Ainsi, quand on veut tirer de l’histoire naturelle des argumens en faveur d’une politique rétrograde, appelons-en du naturalisme mal informé au naturalisme mieux informé. Les vraies lois de l’organisme social, en résumé, donnent raison à l’école libérale, non à l’école autoritaire. Nous venons de le voir, la vie qui anime la société a d’autant plus d’intensité que la vie des individus est elle-même plus intense, comme un concert de voix a d’autant plus de puissance que chacune des voix est plus pleine ; l’autonomie de l’individu n’empêche point son accord avec la famille, ni l’autonomie de la famille son accord avec la nation, ni l’autonomie de la nation son accord avec le reste de l’humanité.
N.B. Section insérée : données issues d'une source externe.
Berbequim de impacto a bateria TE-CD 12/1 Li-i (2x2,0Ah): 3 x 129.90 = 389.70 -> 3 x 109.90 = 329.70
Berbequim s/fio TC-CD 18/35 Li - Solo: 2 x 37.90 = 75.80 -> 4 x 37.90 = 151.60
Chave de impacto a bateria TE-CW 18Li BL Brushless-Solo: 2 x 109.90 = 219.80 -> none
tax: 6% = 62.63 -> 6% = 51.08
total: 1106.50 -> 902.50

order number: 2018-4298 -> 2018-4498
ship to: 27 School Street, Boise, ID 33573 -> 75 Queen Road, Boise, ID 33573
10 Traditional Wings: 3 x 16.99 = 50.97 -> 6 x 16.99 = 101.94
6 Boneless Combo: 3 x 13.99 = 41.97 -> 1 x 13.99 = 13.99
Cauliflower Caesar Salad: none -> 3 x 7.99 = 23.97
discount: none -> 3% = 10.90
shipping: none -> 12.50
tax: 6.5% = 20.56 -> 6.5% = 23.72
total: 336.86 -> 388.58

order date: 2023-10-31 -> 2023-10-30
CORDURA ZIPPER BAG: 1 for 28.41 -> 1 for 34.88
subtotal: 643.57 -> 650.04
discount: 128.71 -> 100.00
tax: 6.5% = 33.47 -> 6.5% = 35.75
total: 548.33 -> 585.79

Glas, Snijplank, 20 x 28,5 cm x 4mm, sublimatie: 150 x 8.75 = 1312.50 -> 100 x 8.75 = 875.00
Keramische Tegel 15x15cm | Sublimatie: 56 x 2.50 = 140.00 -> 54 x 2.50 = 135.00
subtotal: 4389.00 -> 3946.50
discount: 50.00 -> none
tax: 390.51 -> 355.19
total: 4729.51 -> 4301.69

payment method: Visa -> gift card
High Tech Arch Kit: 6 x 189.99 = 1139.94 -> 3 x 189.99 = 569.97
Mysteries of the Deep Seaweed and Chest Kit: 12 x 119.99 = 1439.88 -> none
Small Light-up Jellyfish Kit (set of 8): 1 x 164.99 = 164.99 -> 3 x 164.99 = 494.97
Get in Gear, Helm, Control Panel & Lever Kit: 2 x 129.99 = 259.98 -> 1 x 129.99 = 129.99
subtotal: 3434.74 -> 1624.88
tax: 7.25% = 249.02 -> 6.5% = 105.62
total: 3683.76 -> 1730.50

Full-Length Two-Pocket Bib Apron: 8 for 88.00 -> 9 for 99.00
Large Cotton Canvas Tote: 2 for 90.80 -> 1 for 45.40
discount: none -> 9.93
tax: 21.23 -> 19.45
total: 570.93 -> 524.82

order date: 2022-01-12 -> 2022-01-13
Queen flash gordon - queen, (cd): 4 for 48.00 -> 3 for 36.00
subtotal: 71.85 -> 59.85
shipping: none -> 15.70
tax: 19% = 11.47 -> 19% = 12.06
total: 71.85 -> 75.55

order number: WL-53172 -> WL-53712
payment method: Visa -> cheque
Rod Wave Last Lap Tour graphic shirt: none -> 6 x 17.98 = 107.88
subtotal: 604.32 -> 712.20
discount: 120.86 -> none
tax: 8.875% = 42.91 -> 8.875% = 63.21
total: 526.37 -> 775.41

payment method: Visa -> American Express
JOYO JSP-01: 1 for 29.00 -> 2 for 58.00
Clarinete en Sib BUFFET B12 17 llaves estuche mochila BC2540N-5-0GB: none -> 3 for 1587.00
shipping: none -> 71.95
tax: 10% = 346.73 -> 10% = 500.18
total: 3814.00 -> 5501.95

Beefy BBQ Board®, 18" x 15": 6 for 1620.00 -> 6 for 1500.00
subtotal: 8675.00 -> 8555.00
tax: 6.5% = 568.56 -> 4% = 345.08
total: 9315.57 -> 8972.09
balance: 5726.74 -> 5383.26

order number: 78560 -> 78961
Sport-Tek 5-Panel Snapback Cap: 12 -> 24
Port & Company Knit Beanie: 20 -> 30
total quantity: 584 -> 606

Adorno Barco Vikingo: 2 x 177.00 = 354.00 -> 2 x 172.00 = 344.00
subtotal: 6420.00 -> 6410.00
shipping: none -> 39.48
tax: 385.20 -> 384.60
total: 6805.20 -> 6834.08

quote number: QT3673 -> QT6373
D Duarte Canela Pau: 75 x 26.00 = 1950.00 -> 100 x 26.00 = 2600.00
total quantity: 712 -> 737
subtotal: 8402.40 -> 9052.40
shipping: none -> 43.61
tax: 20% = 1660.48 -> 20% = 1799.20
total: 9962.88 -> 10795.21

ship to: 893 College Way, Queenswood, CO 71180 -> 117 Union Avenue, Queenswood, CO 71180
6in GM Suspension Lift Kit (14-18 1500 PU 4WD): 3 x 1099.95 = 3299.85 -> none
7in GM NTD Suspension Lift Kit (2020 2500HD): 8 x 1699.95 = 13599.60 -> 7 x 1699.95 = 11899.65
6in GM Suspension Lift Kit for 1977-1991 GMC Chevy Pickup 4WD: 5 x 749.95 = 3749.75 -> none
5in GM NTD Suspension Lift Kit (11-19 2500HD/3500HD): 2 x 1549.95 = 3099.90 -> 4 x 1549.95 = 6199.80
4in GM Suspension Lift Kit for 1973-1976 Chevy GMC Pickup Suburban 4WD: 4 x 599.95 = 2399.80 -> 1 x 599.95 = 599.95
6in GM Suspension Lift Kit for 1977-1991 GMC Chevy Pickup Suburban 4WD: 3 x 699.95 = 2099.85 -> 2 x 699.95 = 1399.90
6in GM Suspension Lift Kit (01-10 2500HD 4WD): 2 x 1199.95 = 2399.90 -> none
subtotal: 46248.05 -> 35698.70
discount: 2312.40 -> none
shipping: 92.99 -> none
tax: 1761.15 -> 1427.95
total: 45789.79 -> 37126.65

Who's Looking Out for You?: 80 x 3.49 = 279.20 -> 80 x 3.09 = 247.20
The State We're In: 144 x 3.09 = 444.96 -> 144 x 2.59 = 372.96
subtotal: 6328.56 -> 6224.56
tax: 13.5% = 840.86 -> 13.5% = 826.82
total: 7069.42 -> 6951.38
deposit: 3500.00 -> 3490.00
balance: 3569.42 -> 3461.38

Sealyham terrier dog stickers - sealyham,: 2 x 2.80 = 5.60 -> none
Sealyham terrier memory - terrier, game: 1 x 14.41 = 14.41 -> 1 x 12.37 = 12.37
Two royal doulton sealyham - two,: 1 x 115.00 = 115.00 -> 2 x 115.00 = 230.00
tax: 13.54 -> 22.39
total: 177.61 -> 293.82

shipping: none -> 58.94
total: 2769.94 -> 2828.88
L’idée directrice de l’évolution humaine est donc non pas « l’asservissement des consciences, » mais l’harmonie de toutes les consciences dans leur liberté même. Reliez les hommes entre eux par la force, et vous verrez ce lien tomber tôt ou tard ; reliez-les par leurs volontés, conséquemment par leurs consciences, et le lien social sera d’autant plus indissoluble qu’il aura été noué plus librement par les individus. Cette loi, confirmée par l’histoire, nous en avons vu la raison psychologique : c’est que ce qui rend possible la conscience individuelle et centralisée, je veux dire la volonté se voulant elle-même et disant moi, est en même temps ce qui rend possible une solidarité universelle, car la volonté de chaque homme, force de concentration et d’expansion tout ensemble, est à la fois ce qu’il a de plus personnel et ce par quoi il peut le mieux s’unir aux autres personnes. Les systèmes de fausse politique qui croient développer l’idée du tout ou de l’état en étouffant l’idée du moi travaillent contre leur but : moins l’être se voit, moins il voit la société dont il fait partie ; fermé à lui-même, il est fermé à tous les autres. Ce n’est pas de charbons éteints qu’on fait un brasier. L’énergie de la force résultante suppose l’énergie des forces composantes. En conséquence nous pouvons conclure que, là où existent des consciences individuelles et des volontés distinctes, là seulement existe ce qu’on peut appeler, si l’on veut, la conscience sociale, c’est-à-dire l’union des volontés. Par tout le reste, l’individu est encore plongé dans la nature et ne fait pas partie de la société humaine ; il est comme ces plantes des eaux qui n’émergent dans l’air et la lumière que par leur fleur.


ALFRED FOUILLEE.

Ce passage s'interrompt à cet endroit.